Monthly Archives: August 2008

Palin: Pretty, premature, precipitate, precarious pick

Premature: adj. too hurried and impulsive, born after too short a gestation period

Precipitate or precipitous: adj. acting with excessive impulse; lacking due deliberation

Precarious: adj. dangerously lacking in security or stability

When it’s possible that your vice-president might, by circumstance, suddenly become President, you’d think that a wise presidential candidate would make a very careful choice of running mate. You would want him/ her not only to be knowledgeable of international affairs, but also to have a clean past which you would thoroughly investigate before making your choice.

Not John McCain.

His choice for VP proves his lack of judgment: it was a premature, precipitate and precarious pick. He has not only chosen someone with only 20 months of governing experience above the village level, he has chosen someone that he and his team never bothered to vet!

Oh, he sort of knew Sarah Palin was in a legal pickle over the firing of Public Safety Commissioner Walt Monegan but probably figured that it would get swept under the rug the way so many Republican scandals do.

What is mind-boggling is that nobody on his staff ever bothered to go to the newspaper in her home town of Wasilla and see what the locals were saying. The Valley Frontiersman has no online archive so the only way to do the research is on site. (The Anchorage Daily News already has plenty dirt.)

Three days AFTER picking Palin, McCain sends 8 staffers to Wasilla to check her out.
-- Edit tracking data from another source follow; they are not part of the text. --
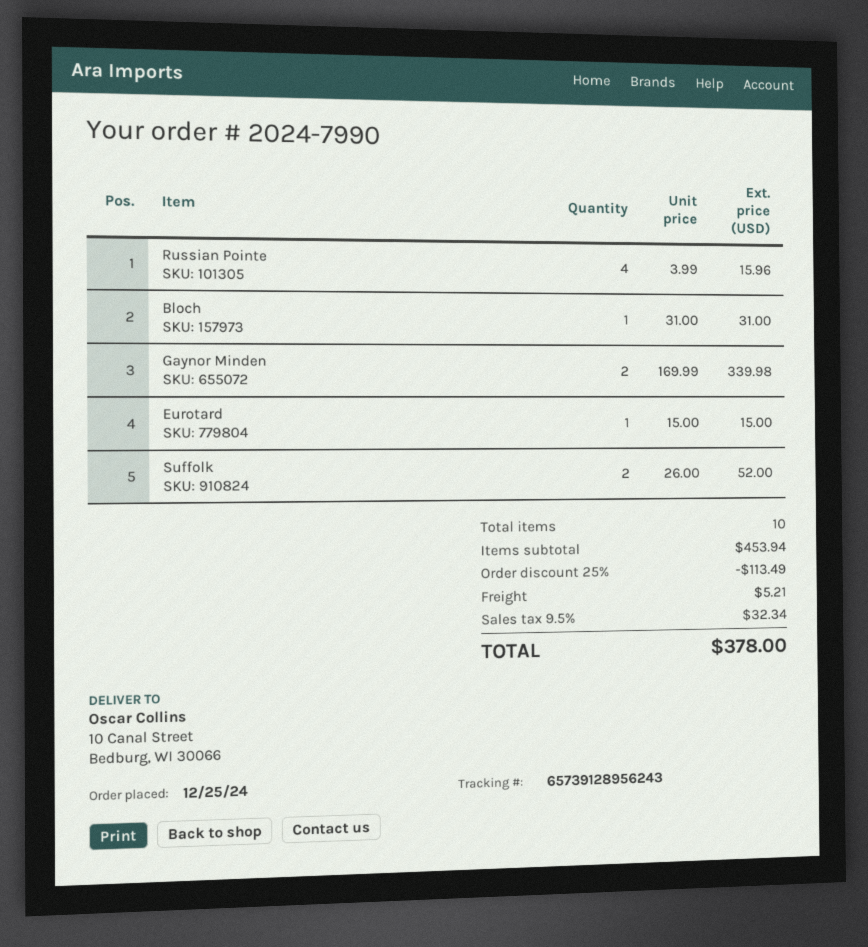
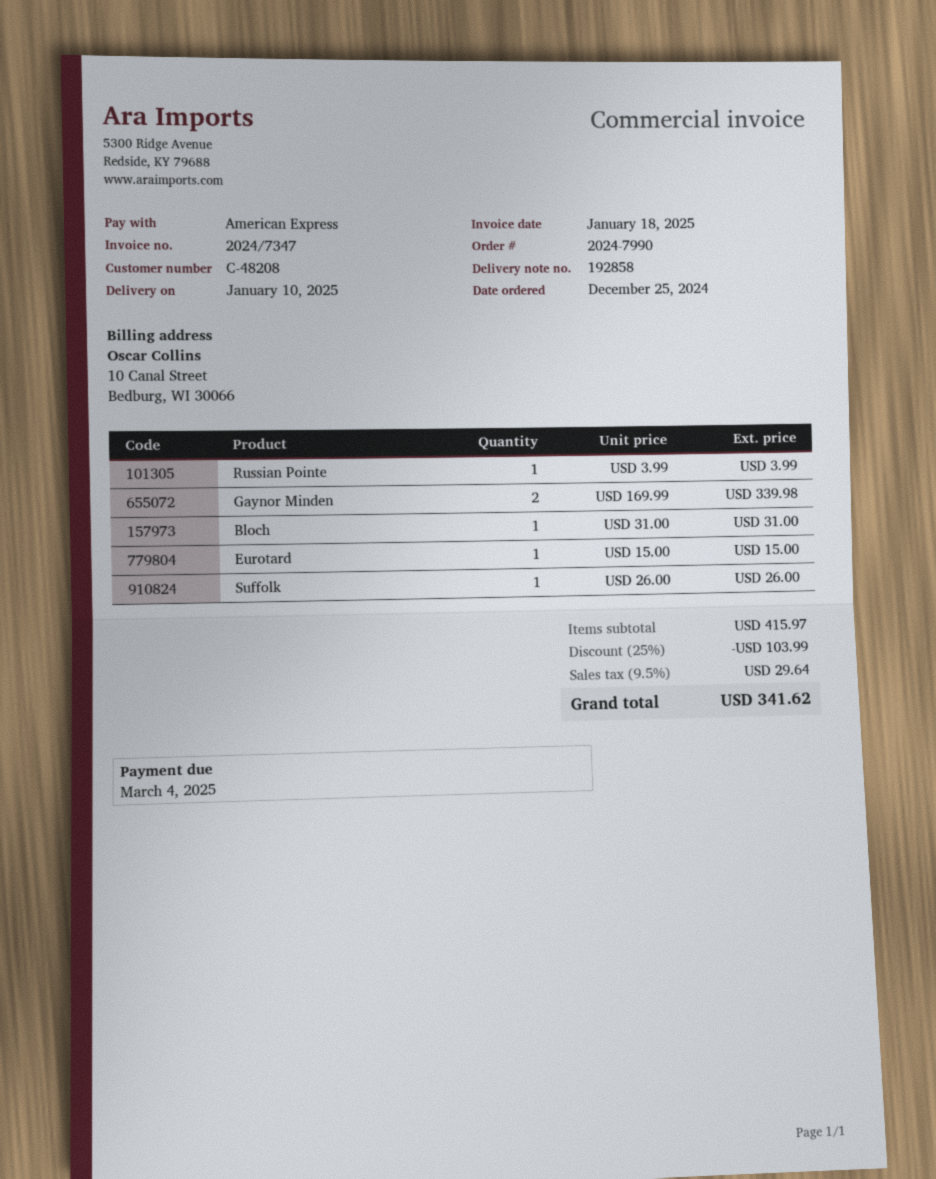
Russian Pointe: 4 x 3.99 = 15.96 -> 1 x 3.99 = 3.99
Suffolk: 2 x 26.00 = 52.00 -> 1 x 26.00 = 26.00
subtotal: 453.94 -> 415.97
discount: 25% = 113.49 -> 25% = 103.99
shipping: 5.21 -> none
tax: 9.5% = 32.34 -> 9.5% = 29.64
total: 378.00 -> 341.62

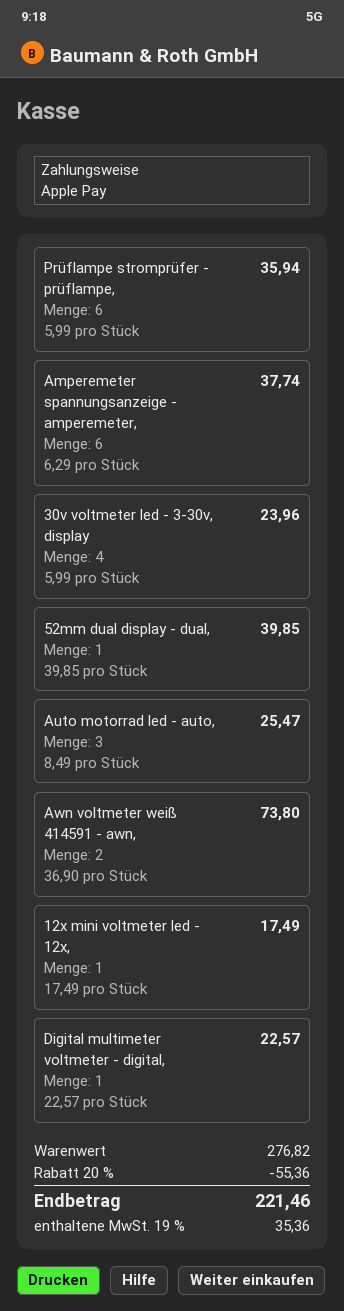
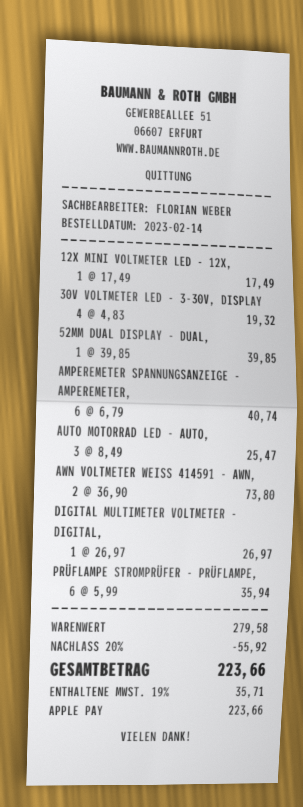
Amperemeter spannungsanzeige - amperemeter,: 6 x 6.29 = 37.74 -> 6 x 6.79 = 40.74
30v voltmeter led - 3-30v, display: 4 x 5.99 = 23.96 -> 4 x 4.83 = 19.32
Digital multimeter voltmeter - digital,: 1 x 22.57 = 22.57 -> 1 x 26.97 = 26.97
subtotal: 276.82 -> 279.58
discount: 20% = 55.36 -> 20% = 55.92
tax: 19% = 35.36 -> 19% = 35.71
total: 221.46 -> 223.66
Even if they turn up NOTHING unsavory (they wish!) is this the way a President McCain would conduct the business of the United States? Act NOW, think LATER.

The implications are ominous.

Public speaking prowess: a liability for Obama??

Prowess: superior skill or ability

“I listened to part of his acceptance speech, but I don’t much care for him;
he speaks too well.”

That’s what one of my relatives said today of Obama’s speech. And she’s a Democrat.

He speaks too well.

What has America come to, that it’s a bad thing when someone as thoughtful and articulate as Obama “speaks too well”?   Have we become that cynical?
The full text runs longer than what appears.